-- Listed entries follows --
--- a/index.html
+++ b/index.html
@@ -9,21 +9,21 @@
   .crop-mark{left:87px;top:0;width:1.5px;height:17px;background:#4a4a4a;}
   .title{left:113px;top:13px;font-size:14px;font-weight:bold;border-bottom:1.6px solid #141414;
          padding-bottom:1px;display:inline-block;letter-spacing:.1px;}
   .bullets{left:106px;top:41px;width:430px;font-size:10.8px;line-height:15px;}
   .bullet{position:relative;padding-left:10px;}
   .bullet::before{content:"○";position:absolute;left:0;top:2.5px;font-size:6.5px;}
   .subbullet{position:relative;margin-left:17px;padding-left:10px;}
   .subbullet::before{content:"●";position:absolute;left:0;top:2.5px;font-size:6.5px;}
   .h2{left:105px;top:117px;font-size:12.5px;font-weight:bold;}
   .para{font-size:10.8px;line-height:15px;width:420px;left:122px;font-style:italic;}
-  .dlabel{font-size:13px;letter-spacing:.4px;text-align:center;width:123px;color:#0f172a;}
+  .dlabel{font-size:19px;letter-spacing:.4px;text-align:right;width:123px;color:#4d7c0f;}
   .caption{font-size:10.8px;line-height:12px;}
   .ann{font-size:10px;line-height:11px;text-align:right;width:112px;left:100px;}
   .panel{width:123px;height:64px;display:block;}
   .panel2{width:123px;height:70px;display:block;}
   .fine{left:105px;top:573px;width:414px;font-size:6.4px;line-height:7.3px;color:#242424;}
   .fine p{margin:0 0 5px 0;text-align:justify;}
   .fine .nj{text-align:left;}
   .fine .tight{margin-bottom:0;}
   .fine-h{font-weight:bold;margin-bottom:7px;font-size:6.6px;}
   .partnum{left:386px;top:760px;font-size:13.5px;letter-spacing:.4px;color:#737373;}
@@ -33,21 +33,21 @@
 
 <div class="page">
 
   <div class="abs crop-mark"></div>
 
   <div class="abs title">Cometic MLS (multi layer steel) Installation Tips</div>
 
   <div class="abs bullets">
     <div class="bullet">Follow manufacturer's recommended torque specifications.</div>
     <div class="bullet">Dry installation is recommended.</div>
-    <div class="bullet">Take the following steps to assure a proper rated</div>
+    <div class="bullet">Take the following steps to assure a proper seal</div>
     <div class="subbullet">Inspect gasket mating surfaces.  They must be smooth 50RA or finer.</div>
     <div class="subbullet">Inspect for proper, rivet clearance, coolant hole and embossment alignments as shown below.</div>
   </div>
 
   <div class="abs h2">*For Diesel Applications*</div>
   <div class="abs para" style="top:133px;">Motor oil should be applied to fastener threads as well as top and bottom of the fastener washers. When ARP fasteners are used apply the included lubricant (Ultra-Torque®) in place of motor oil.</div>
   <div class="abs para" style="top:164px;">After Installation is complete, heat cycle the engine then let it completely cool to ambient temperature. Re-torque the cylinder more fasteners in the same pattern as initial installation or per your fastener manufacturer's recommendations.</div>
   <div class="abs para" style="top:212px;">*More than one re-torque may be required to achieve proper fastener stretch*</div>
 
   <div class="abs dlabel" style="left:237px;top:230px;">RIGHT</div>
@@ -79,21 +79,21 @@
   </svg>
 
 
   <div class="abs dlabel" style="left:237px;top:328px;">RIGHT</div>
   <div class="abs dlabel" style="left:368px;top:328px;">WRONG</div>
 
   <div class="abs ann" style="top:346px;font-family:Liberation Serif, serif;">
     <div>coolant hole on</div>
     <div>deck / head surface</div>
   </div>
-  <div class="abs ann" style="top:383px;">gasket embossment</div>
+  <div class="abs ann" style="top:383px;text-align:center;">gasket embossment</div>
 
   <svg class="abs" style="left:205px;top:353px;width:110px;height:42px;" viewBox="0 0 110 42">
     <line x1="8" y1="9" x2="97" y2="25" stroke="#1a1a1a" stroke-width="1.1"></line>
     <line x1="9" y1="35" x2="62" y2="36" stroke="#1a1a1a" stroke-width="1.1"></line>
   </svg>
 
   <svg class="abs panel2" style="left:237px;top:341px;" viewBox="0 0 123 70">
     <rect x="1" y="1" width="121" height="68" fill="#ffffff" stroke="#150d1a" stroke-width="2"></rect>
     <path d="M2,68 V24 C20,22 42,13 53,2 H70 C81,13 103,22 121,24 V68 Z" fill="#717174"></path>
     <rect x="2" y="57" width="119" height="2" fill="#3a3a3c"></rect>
-- Listed entries concluded --
▶ [Brief]
Each of the entries must be written out again exactly.

▶ [Response box]
--- a/index.html
+++ b/index.html
@@ -9,21 +9,21 @@
   .crop-mark{left:87px;top:0;width:1.5px;height:17px;background:#4a4a4a;}
   .title{left:113px;top:13px;font-size:14px;font-weight:bold;border-bottom:1.6px solid #141414;
          padding-bottom:1px;display:inline-block;letter-spacing:.1px;}
   .bullets{left:106px;top:41px;width:430px;font-size:10.8px;line-height:15px;}
   .bullet{position:relative;padding-left:10px;}
   .bullet::before{content:"○";position:absolute;left:0;top:2.5px;font-size:6.5px;}
   .subbullet{position:relative;margin-left:17px;padding-left:10px;}
   .subbullet::before{content:"●";position:absolute;left:0;top:2.5px;font-size:6.5px;}
   .h2{left:105px;top:117px;font-size:12.5px;font-weight:bold;}
   .para{font-size:10.8px;line-height:15px;width:420px;left:122px;font-style:italic;}
-  .dlabel{font-size:13px;letter-spacing:.4px;text-align:center;width:123px;color:#0f172a;}
+  .dlabel{font-size:19px;letter-spacing:.4px;text-align:right;width:123px;color:#4d7c0f;}
   .caption{font-size:10.8px;line-height:12px;}
   .ann{font-size:10px;line-height:11px;text-align:right;width:112px;left:100px;}
   .panel{width:123px;height:64px;display:block;}
   .panel2{width:123px;height:70px;display:block;}
   .fine{left:105px;top:573px;width:414px;font-size:6.4px;line-height:7.3px;color:#242424;}
   .fine p{margin:0 0 5px 0;text-align:justify;}
   .fine .nj{text-align:left;}
   .fine .tight{margin-bottom:0;}
   .fine-h{font-weight:bold;margin-bottom:7px;font-size:6.6px;}
   .partnum{left:386px;top:760px;font-size:13.5px;letter-spacing:.4px;color:#737373;}
@@ -33,21 +33,21 @@
 
 <div class="page">
 
   <div class="abs crop-mark"></div>
 
   <div class="abs title">Cometic MLS (multi layer steel) Installation Tips</div>
 
   <div class="abs bullets">
     <div class="bullet">Follow manufacturer's recommended torque specifications.</div>
     <div class="bullet">Dry installation is recommended.</div>
-    <div class="bullet">Take the following steps to assure a proper rated</div>
+    <div class="bullet">Take the following steps to assure a proper seal</div>
     <div class="subbullet">Inspect gasket mating surfaces.  They must be smooth 50RA or finer.</div>
     <div class="subbullet">Inspect for proper, rivet clearance, coolant hole and embossment alignments as shown below.</div>
   </div>
 
   <div class="abs h2">*For Diesel Applications*</div>
   <div class="abs para" style="top:133px;">Motor oil should be applied to fastener threads as well as top and bottom of the fastener washers. When ARP fasteners are used apply the included lubricant (Ultra-Torque®) in place of motor oil.</div>
   <div class="abs para" style="top:164px;">After Installation is complete, heat cycle the engine then let it completely cool to ambient temperature. Re-torque the cylinder more fasteners in the same pattern as initial installation or per your fastener manufacturer's recommendations.</div>
   <div class="abs para" style="top:212px;">*More than one re-torque may be required to achieve proper fastener stretch*</div>
 
   <div class="abs dlabel" style="left:237px;top:230px;">RIGHT</div>
@@ -79,21 +79,21 @@
   </svg>
 
 
   <div class="abs dlabel" style="left:237px;top:328px;">RIGHT</div>
   <div class="abs dlabel" style="left:368px;top:328px;">WRONG</div>
 
   <div class="abs ann" style="top:346px;font-family:Liberation Serif, serif;">
     <div>coolant hole on</div>
     <div>deck / head surface</div>
   </div>
-  <div class="abs ann" style="top:383px;">gasket embossment</div>
+  <div class="abs ann" style="top:383px;text-align:center;">gasket embossment</div>
 
   <svg class="abs" style="left:205px;top:353px;width:110px;height:42px;" viewBox="0 0 110 42">
     <line x1="8" y1="9" x2="97" y2="25" stroke="#1a1a1a" stroke-width="1.1"></line>
     <line x1="9" y1="35" x2="62" y2="36" stroke="#1a1a1a" stroke-width="1.1"></line>
   </svg>
 
   <svg class="abs panel2" style="left:237px;top:341px;" viewBox="0 0 123 70">
     <rect x="1" y="1" width="121" height="68" fill="#ffffff" stroke="#150d1a" stroke-width="2"></rect>
     <path d="M2,68 V24 C20,22 42,13 53,2 H70 C81,13 103,22 121,24 V68 Z" fill="#717174"></path>
     <rect x="2" y="57" width="119" height="2" fill="#3a3a3c"></rect>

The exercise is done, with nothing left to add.